----- Data excerpts

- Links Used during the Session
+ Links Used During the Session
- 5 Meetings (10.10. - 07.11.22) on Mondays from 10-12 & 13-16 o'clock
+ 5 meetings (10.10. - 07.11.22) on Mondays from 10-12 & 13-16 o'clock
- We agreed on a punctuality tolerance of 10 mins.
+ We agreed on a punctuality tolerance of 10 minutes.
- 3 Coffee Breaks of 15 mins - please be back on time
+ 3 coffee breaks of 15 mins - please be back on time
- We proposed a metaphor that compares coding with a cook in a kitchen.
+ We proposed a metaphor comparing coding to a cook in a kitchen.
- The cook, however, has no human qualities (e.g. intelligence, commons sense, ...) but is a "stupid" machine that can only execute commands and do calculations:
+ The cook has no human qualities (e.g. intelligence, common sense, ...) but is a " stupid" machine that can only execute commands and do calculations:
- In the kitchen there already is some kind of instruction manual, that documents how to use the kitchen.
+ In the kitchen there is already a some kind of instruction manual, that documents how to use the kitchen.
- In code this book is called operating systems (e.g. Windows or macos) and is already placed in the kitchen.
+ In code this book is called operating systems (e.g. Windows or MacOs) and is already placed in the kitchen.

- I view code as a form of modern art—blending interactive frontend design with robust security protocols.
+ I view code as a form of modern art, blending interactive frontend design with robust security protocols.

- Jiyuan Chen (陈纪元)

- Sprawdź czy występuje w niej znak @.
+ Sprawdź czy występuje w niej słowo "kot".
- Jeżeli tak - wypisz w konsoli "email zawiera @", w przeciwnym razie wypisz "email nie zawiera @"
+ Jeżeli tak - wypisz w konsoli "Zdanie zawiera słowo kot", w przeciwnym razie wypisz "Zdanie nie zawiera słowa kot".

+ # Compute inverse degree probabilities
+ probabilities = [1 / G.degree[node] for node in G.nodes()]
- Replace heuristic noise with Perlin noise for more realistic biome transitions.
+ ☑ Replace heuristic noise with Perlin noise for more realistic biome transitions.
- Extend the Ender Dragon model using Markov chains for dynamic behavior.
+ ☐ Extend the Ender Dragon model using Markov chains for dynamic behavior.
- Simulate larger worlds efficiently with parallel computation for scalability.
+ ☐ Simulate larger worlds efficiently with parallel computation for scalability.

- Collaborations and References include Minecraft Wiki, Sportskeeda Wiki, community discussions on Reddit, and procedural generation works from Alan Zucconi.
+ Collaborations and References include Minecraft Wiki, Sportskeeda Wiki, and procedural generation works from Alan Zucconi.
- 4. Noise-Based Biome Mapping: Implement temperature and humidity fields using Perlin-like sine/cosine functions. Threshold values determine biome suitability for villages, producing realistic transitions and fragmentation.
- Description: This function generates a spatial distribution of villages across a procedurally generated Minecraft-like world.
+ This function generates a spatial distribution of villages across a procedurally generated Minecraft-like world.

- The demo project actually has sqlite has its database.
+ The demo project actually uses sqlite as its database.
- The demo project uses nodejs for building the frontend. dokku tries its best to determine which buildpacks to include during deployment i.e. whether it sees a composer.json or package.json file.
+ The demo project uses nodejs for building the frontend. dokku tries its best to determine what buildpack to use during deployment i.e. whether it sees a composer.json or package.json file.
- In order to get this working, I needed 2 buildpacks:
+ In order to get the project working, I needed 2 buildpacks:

----------

**Your assignment:**
Collect the lines of the data that carry the word "efficiently".

**Reply:**
- Simulate larger worlds efficiently with parallel computation for scalability.
+ ☐ Simulate larger worlds efficiently with parallel computation for scalability.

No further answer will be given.